HealthPREMIUM

Provinces pay out R6bn in medical negligence claims since 2019

Many medico-legal claims found to be inflated or fraudulent

Health minister Aaron Motsoaledi. Picture: FREDDY MAVUNDA
Health minister Aaron Motsoaledi. Picture: FREDDY MAVUNDA

Medico-legal claims continue to place severe pressure on provincial health budgets, with the Eastern Cape and Gauteng reporting thousands of active cases and escalating financial liabilities.

The Gauteng health department had 707 active medical negligence cases and the Eastern Cape 2,332 up to June. Since 2019, the cumulative cost of such claims across provinces has exceeded R6.1bn, with R1.1bn paid out in 2024 alone.

Medico-legal claims against the state stood at R77bn in March 2024.

Health minister Aaron Motsoaledi provided some of these figures in a written reply to a parliamentary question submitted by EFF MP Mbali Dlamini.

Motsoaledi referred to two key engagements where the issue was addressed in detail: a joint press conference hosted by the national department of health and the Special Investigating Unit (SIU) in August 2024; and a follow-up briefing to a joint meeting of the committees of health, the standing committee on public accounts (Scopa) and the standing committee on appropriations in September 2024.

During these sessions, the department outlined a co-ordinated strategy to address the surge in medico-legal claims, many of which were found to be inflated or fraudulent. The SIU cited a R70m claim in Limpopo, where a patient alleged a botched circumcision — only for investigators to find that no procedure had taken place.

To deal with the crisis, the department has implemented a multipronged response. This includes strengthening patient safety protocols to reduce adverse events in public health facilities; improving medical record-keeping and communication between healthcare providers and patients; and introducing legal reforms such as mediation, a review of contingency fees and staggered payments to claimants.

These measures are aimed at curbing the financial effects of litigation, which has diverted billions of rand away from essential health services. Between April 2024 and early 2025, Gauteng spent R421m and the Eastern Cape R306m on medico-legal payouts.
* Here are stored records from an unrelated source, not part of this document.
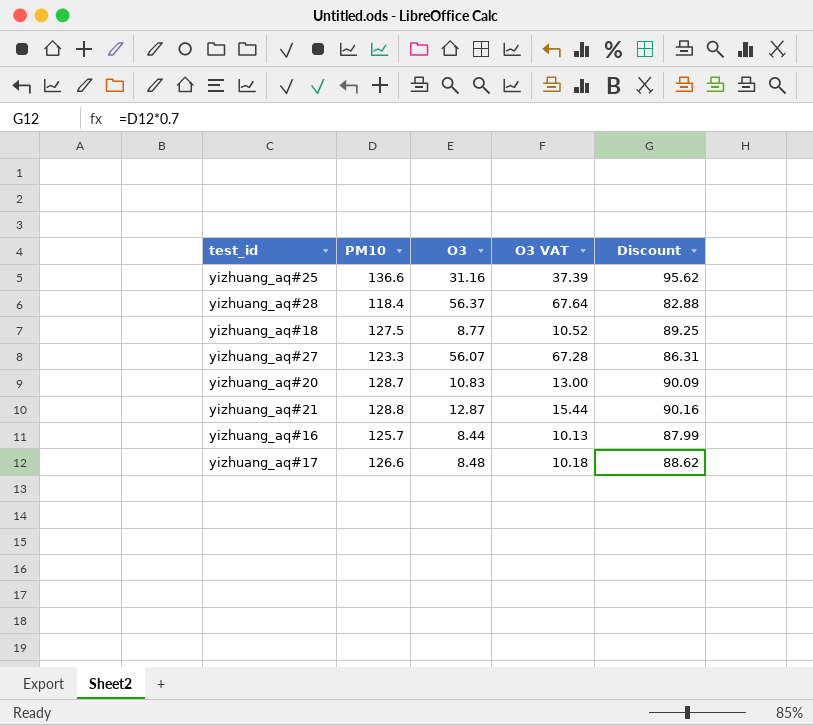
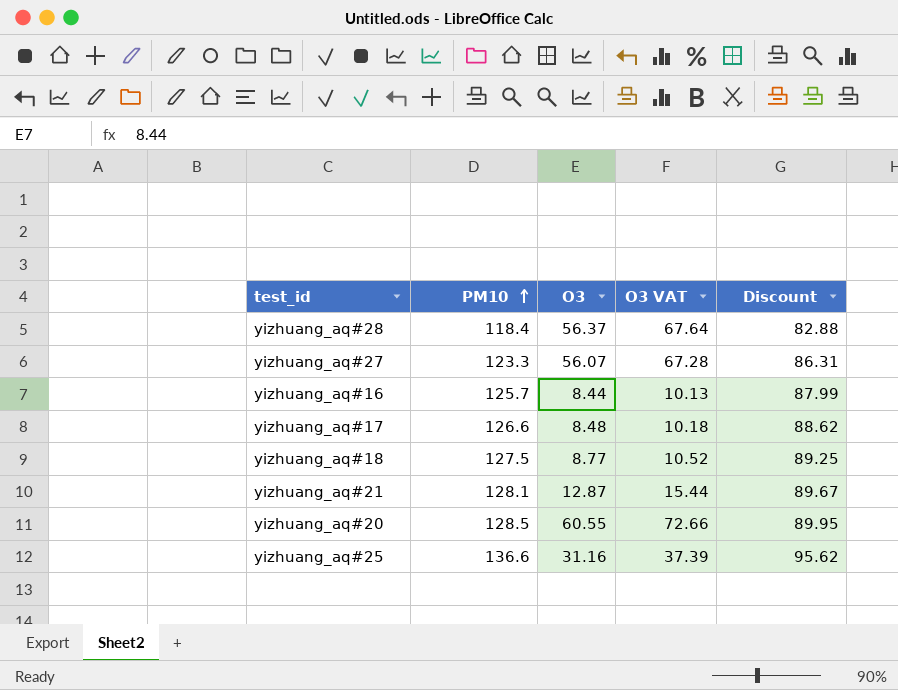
row order: none -> PM10 ascending
yizhuang_aq#21 | PM10: 128.8 -> 128.1
yizhuang_aq#21 | Discount: 90.16 -> 89.67
yizhuang_aq#20 | PM10: 128.7 -> 128.5
yizhuang_aq#20 | O3: 10.83 -> 60.55
yizhuang_aq#20 | O3 VAT: 13.00 -> 72.66
yizhuang_aq#20 | Discount: 90.09 -> 89.95

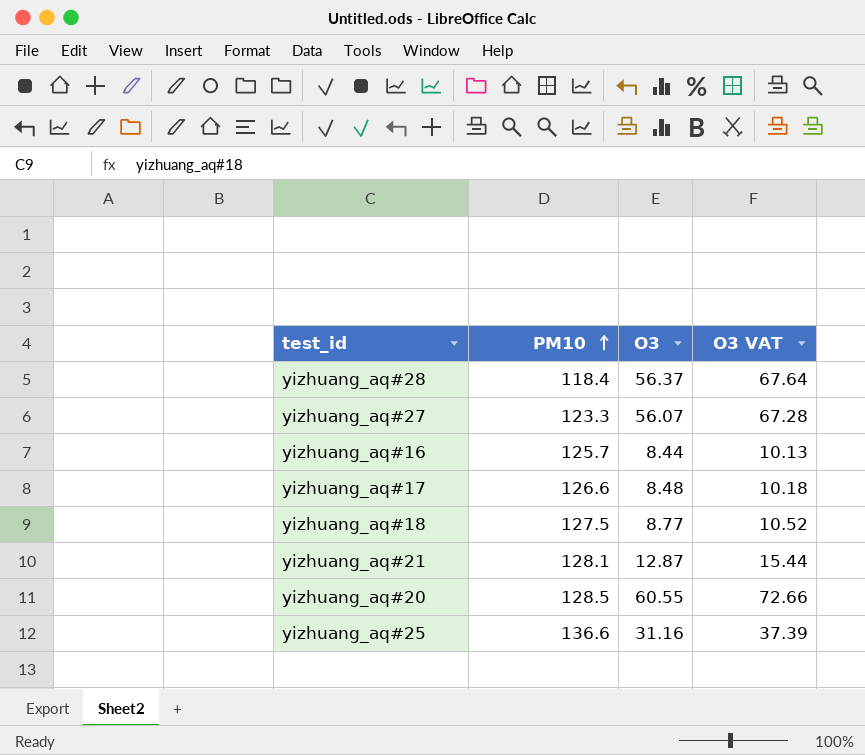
column Discount | formula: [PM10] * 0.7 -> none

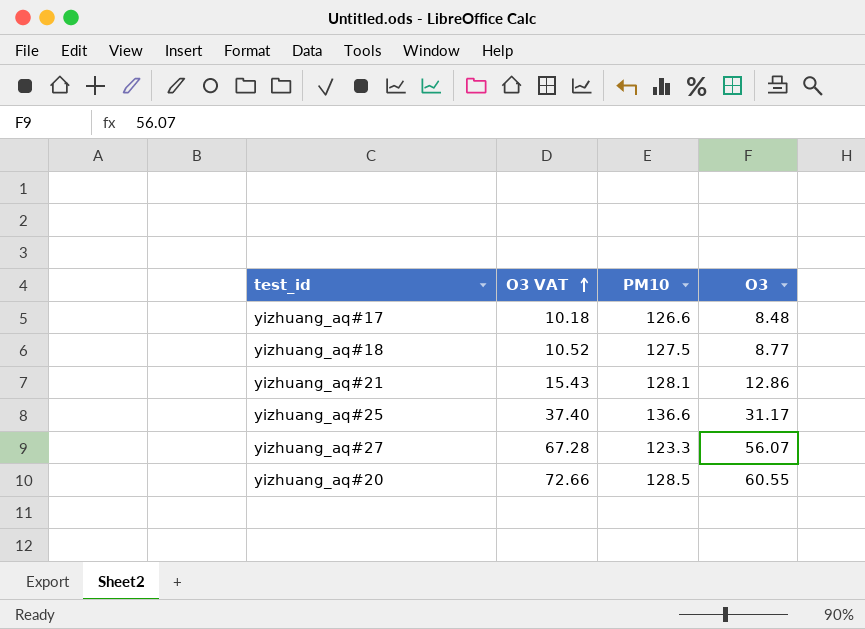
row order: PM10 ascending -> O3 VAT ascending
column O3 VAT | position: 4 -> 2
row yizhuang_aq#28: 118.4 | 56.37 | 67.64 -> none
row yizhuang_aq#16: 125.7 | 8.44 | 10.13 -> none
yizhuang_aq#21 | O3 VAT: 15.44 -> 15.43
yizhuang_aq#21 | O3: 12.87 -> 12.86
yizhuang_aq#25 | O3 VAT: 37.39 -> 37.40
yizhuang_aq#25 | O3: 31.16 -> 31.17

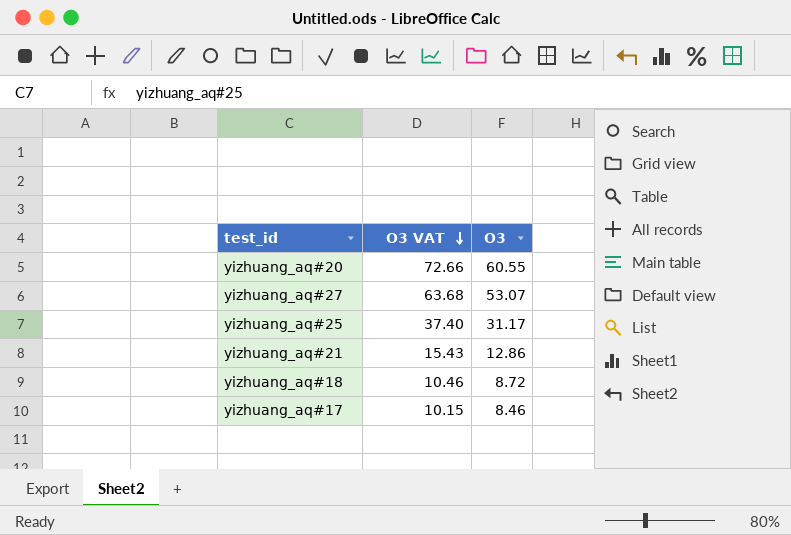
row order: O3 VAT ascending -> O3 VAT descending
column PM10 | position: 3 -> none
yizhuang_aq#27 | O3 VAT: 67.28 -> 63.68
yizhuang_aq#27 | O3: 56.07 -> 53.07
yizhuang_aq#18 | O3 VAT: 10.52 -> 10.46
yizhuang_aq#18 | O3: 8.77 -> 8.72
yizhuang_aq#17 | O3 VAT: 10.18 -> 10.15
yizhuang_aq#17 | O3: 8.48 -> 8.46

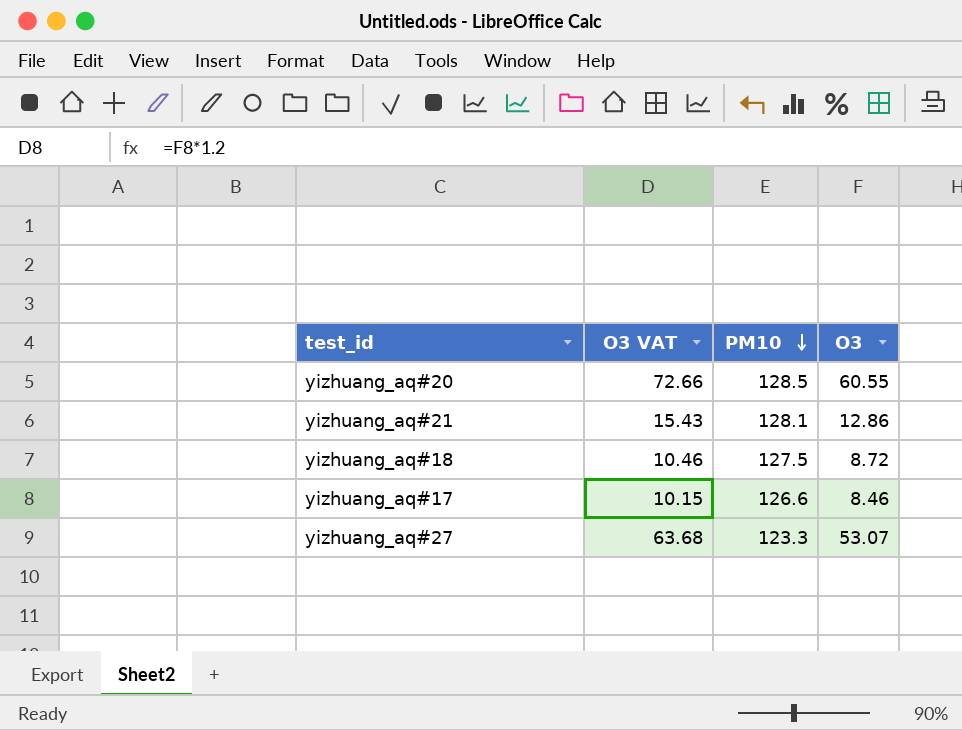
row order: O3 VAT descending -> PM10 descending
column PM10 | position: none -> 3
row yizhuang_aq#25: 37.40 | 31.17 -> none

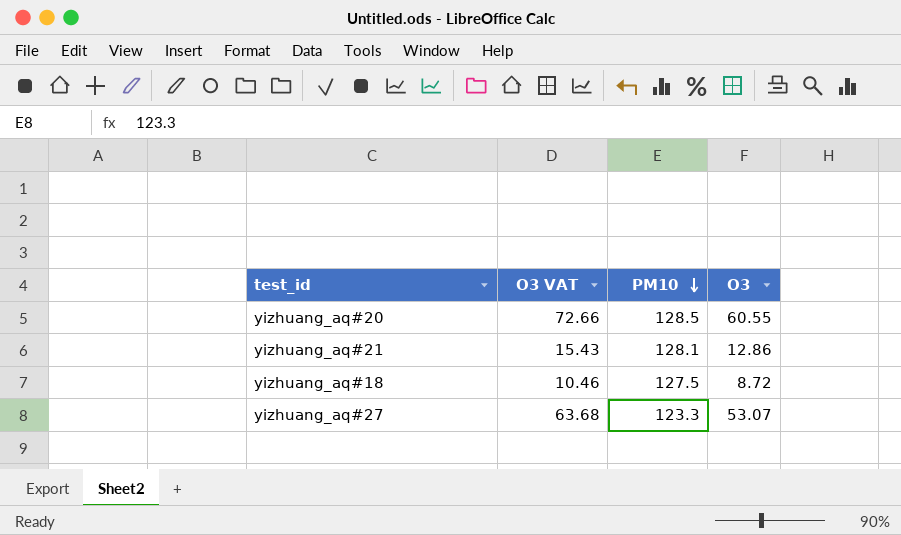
row yizhuang_aq#17: 10.15 | 126.6 | 8.46 -> none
Since 2019, the cumulative cost of claims across provinces has exceeded R6.1bn, with R1.1bn paid out in 2024 alone.

While national payouts declined 8% from R1.2bn in 2022/23 to R1.1bn in 2023/24, Gauteng’s payouts rose 19% from R354m in 2022/23 to R421m between April 2024 and early 2025, and the Eastern Cape’s payouts rose 14% from R269m by January 2024 to R306m by January this year.

The auditor-general reported that the government failed to meet its target of reducing contingent liabilities to under R18bn by 2024. Instead, claims stood at R77bn in March 2024, with most cases involving birth injuries such as cerebral palsy and brain damage.

The department has acknowledged the continued use of manual record-keeping systems has hindered its ability to effectively defend claims. The transition to electronic health records remains a priority in reducing litigation risk.

The SIU’s investigations have already saved the state more than R3.1bn by identifying and preventing fraudulent claims. In the Western Cape, the unit uncovered 33 fraudulent birth injury claims worth R409m. The National Treasury has also reported a decline in contingent liabilities in some provinces, with Gauteng’s liabilities dropping from R18.4bn in 2022/23 to R12.3bn in 2023/24.

Despite these efforts, the volume and cost of medico-legal claims remain a significant threat to the sustainability of public healthcare.

The department has committed to continued collaboration with law enforcement, provincial treasuries and oversight bodies to mitigate these risks and ensure healthcare budgets are used for their intended purpose of delivering quality care to South Africans.